After a fire at an elementary school library in northern Maine destroyed its collection of books, a bookstore at the other end of the state helped replace them.
A fire on July 25 burned the library at Dr. Levesque Elementary School in Frenchville, a small community on the border with Canada, the Portland Press Herald reported Tuesday.
“The library lost a lot, but in all honesty, my heart goes out to the teachers and the years of preparation and work that they lost,” librarian Tracie Boucher told the newspaper. “It really was like losing a second home for the teachers and staff.”
Boucher reached out to the children’s book author Lynn Plourde, who has family ties to the area, and she contacted Print: A Bookstore, located 300 miles (483 kilometers) south in Portland.

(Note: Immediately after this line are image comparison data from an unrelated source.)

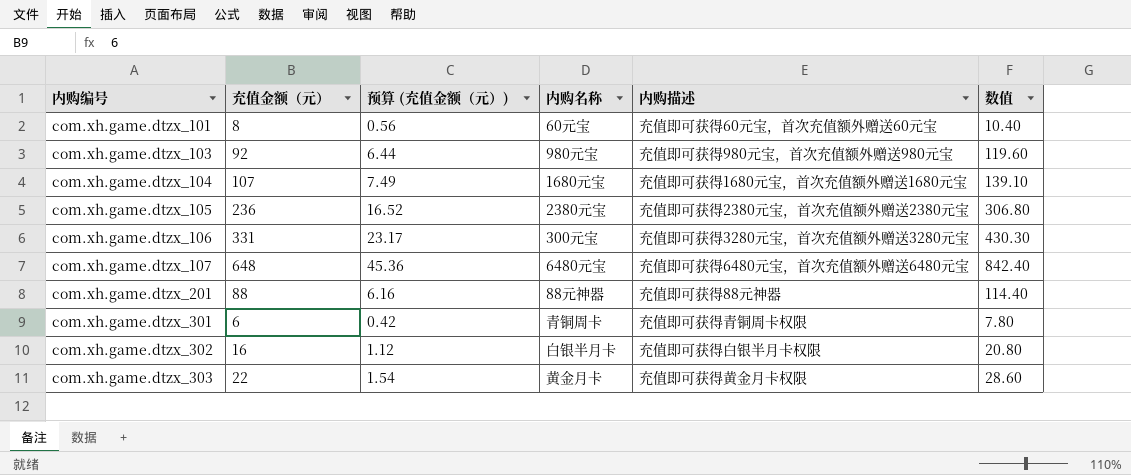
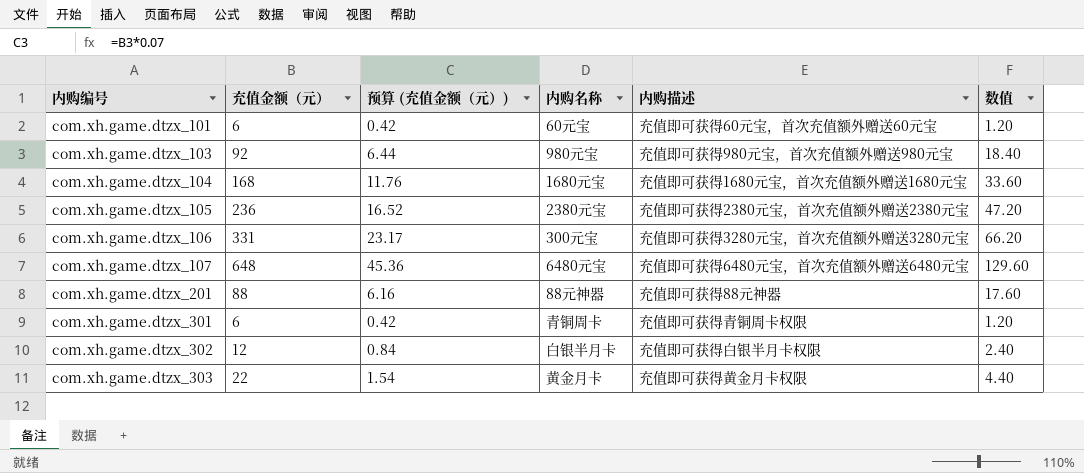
column 数值 | formula: [充值金额（元）] * 1.3 -> [充值金额（元）] * 0.2
com.xh.game.dtzx_101 | 充值金额（元）: 8 -> 6
com.xh.game.dtzx_101 | 预算 (充值金额（元）): 0.56 -> 0.42
com.xh.game.dtzx_104 | 充值金额（元）: 107 -> 168
com.xh.game.dtzx_104 | 预算 (充值金额（元）): 7.49 -> 11.76
com.xh.game.dtzx_302 | 充值金额（元）: 16 -> 12
com.xh.game.dtzx_302 | 预算 (充值金额（元）): 1.12 -> 0.84

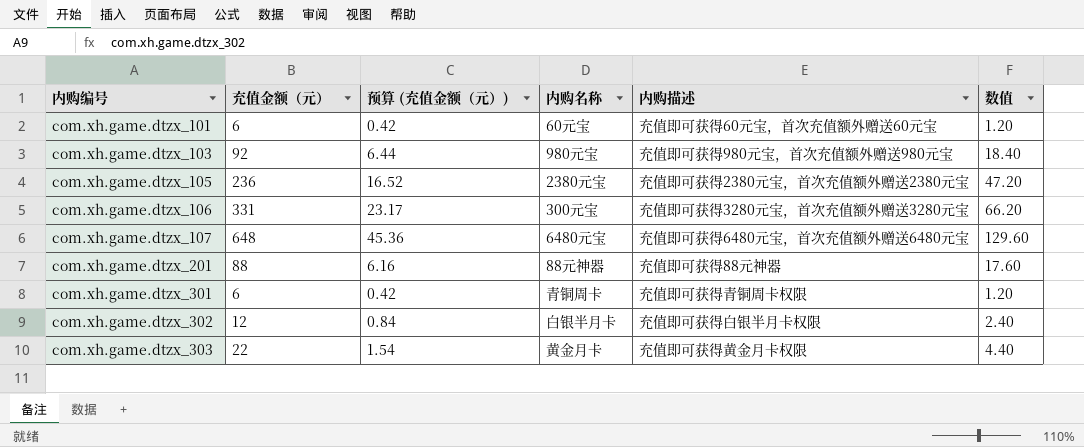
row com.xh.game.dtzx_104: 168 | 11.76 | 1680元宝 | 充值即可获得1680元宝，首次充值额外赠送1680元宝 | 33.60 -> none

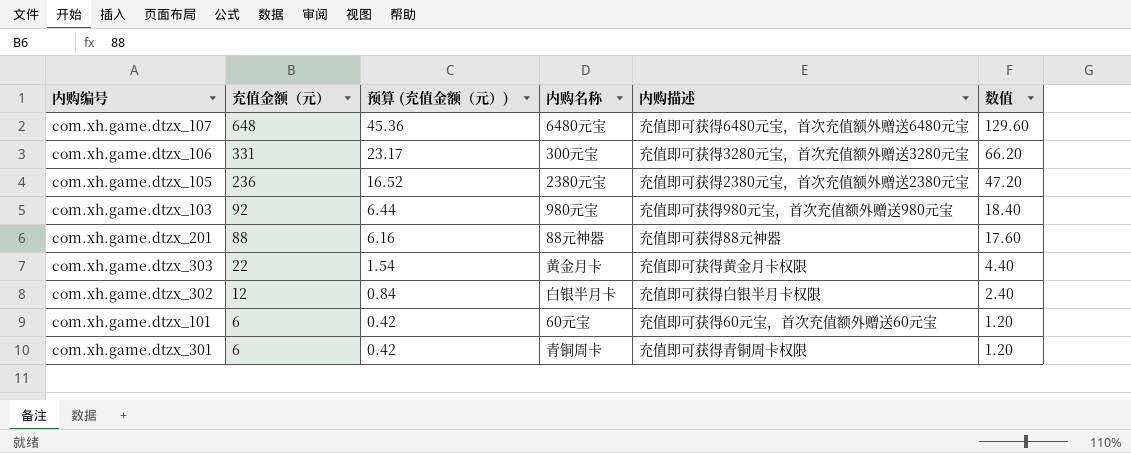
row order: 内购编号 ascending -> 充值金额（元） descending

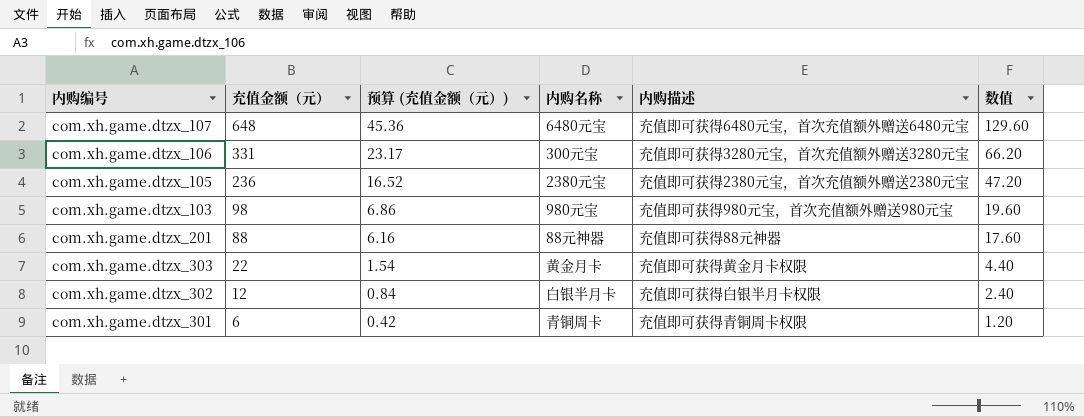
row com.xh.game.dtzx_101: 6 | 0.42 | 60元宝 | 充值即可获得60元宝，首次充值额外赠送60元宝 | 1.20 -> none
com.xh.game.dtzx_103 | 充值金额（元）: 92 -> 98
com.xh.game.dtzx_103 | 预算 (充值金额（元）): 6.44 -> 6.86
com.xh.game.dtzx_103 | 数值: 18.40 -> 19.60

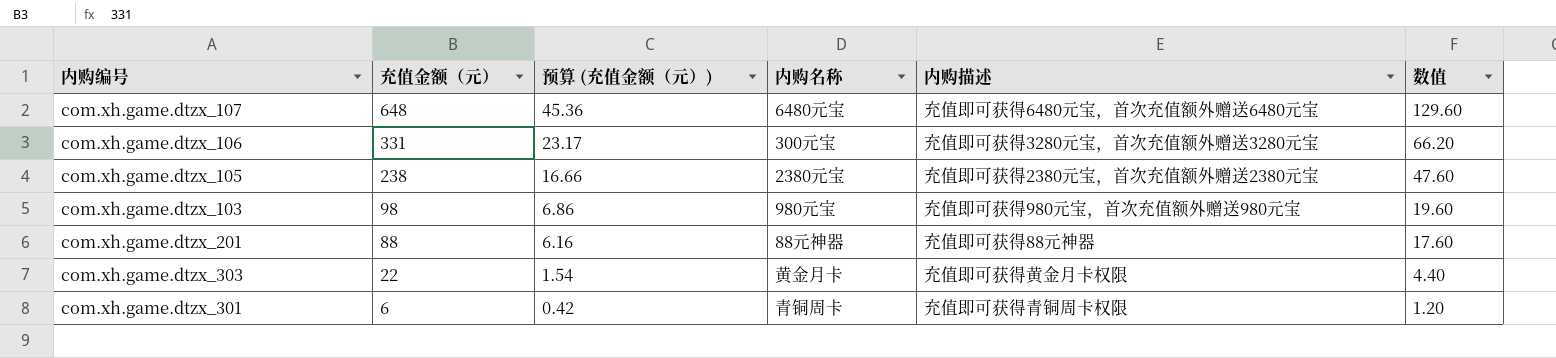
row com.xh.game.dtzx_302: 12 | 0.84 | 白银半月卡 | 充值即可获得白银半月卡权限 | 2.40 -> none
com.xh.game.dtzx_105 | 充值金额（元）: 236 -> 238
com.xh.game.dtzx_105 | 预算 (充值金额（元）): 16.52 -> 16.66
com.xh.game.dtzx_105 | 数值: 47.20 -> 47.60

Boucher gave the bookstore a wish list of about 100 books that the school most urgently wanted replaced and within 24 hours, community members had donated enough to purchase all of them.
“I think one of the biggest things about independent bookstores is we rely so much on community support and therefore I think it’s even more important that bookstores show we are investing back in our community as well,” Stephanie Heinz, children’s manager and community coordinator for the bookstore, told the newspaper. “When I heard about this opportunity I just wanted to do what we could.”

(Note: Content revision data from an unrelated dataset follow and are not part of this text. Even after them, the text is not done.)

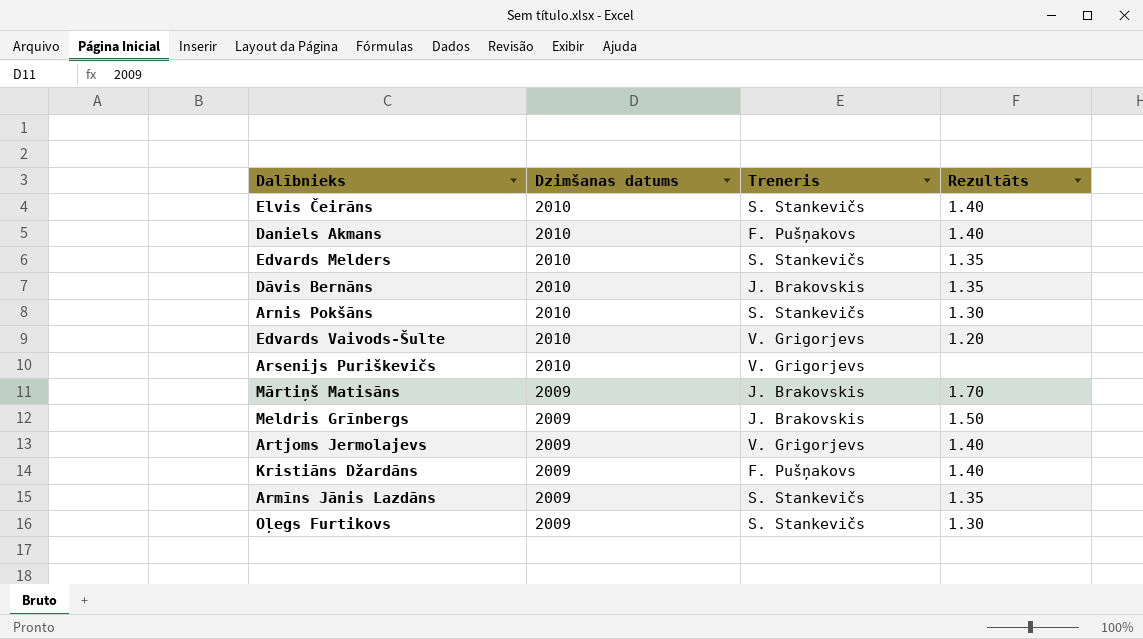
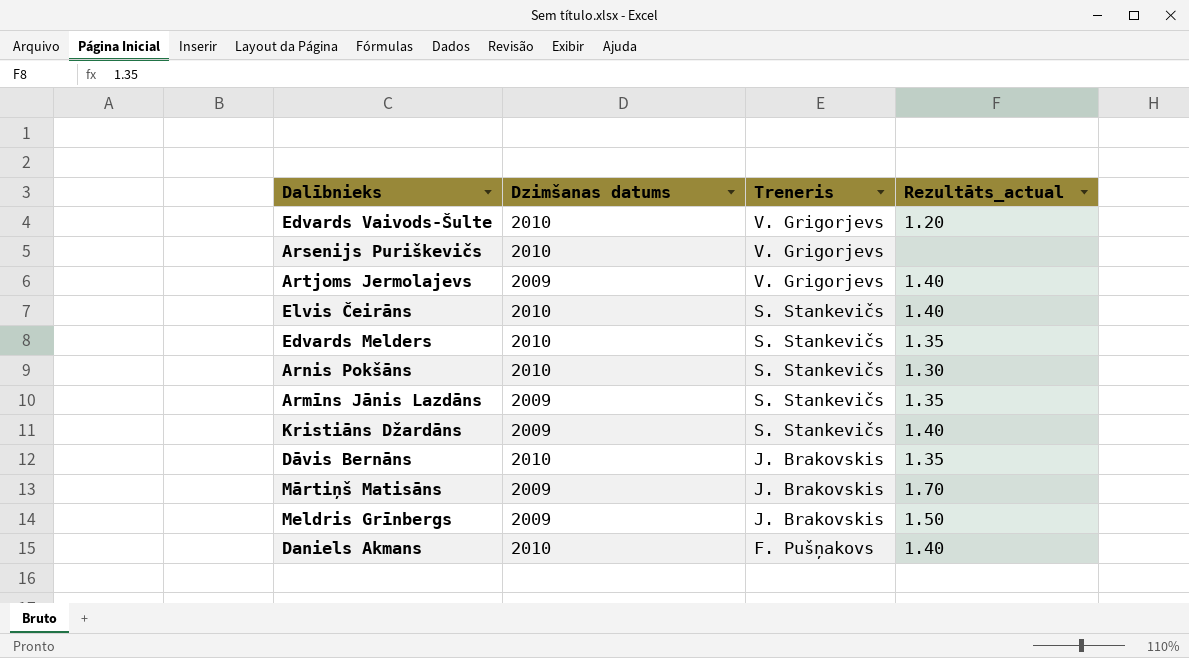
row order: Dzimšanas datums descending -> Treneris descending
column name: Rezultāts -> Rezultāts_actual
row Oļegs Furtikovs: 2009 | S. Stankevičs | 1.30 -> none
Kristiāns Džardāns | Treneris: F. Pušņakovs -> S. Stankevičs

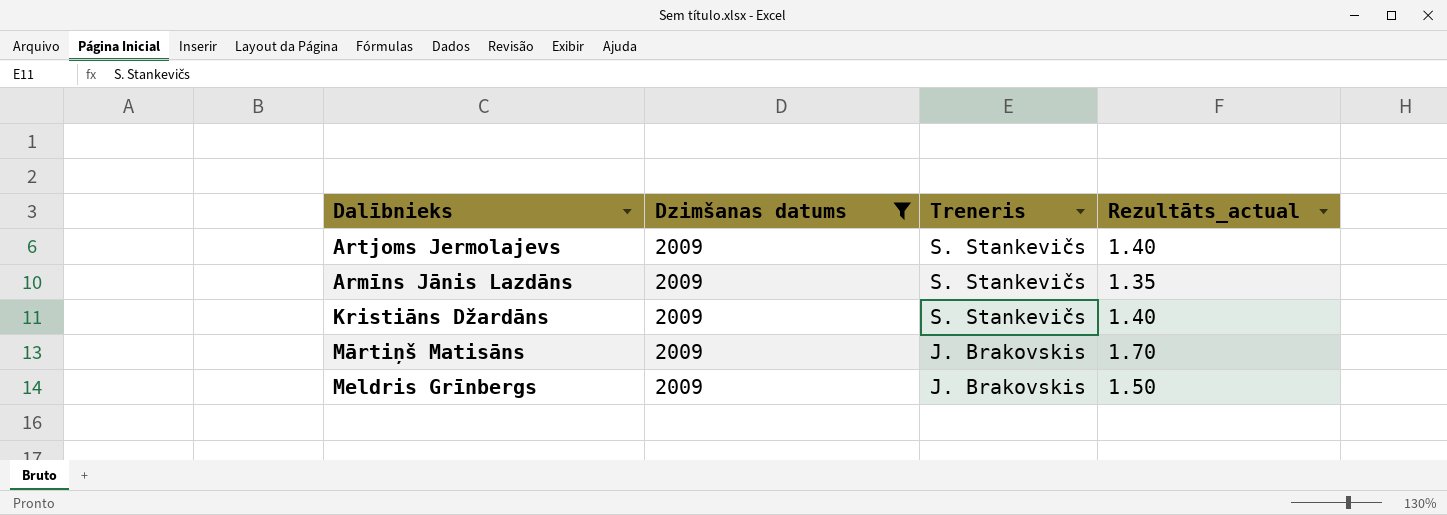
filter: none -> Dzimšanas datums = 2009
Artjoms Jermolajevs | Treneris: V. Grigorjevs -> S. Stankevičs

Another bookstore in Fort Kent, also located at the state’s northernmost border, is selling gift certificates to allow teachers at the school to purchase the books they need. Heidi Carter, who owns Bogan Books, told the newspaper they’ve raised $3,000 so far and the store is matching 20 cents of each dollar donated.
The author, Plourde, reflected on the network of people that came together in response to the fire.
“It’s beautiful to think of Fort Kent, on the northern tip of Maine, and think of Portland in the south, at Print, working together to support this small school and community,” she said.